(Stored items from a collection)

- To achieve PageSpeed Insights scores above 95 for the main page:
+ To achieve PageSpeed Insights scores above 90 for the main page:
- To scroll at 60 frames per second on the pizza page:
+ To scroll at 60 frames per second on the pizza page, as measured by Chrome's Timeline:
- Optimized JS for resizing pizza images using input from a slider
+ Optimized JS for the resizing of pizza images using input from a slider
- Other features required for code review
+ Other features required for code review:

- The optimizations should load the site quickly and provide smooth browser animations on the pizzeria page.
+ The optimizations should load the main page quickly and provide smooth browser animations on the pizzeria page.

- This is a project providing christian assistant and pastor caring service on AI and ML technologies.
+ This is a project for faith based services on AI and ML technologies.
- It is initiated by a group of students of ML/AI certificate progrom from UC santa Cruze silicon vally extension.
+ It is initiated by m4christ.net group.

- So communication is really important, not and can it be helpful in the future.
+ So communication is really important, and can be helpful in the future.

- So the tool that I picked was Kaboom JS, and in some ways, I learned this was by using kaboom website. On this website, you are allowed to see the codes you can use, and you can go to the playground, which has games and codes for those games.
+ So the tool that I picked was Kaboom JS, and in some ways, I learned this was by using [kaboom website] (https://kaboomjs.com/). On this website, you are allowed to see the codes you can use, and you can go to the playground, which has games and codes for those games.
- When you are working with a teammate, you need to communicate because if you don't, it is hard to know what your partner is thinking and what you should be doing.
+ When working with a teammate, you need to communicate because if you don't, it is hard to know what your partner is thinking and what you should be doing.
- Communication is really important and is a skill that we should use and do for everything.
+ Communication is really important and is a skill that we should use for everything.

# Task description
How many lines of these records include the word "page"? Only the number should be written.

# Answer for this exercise
6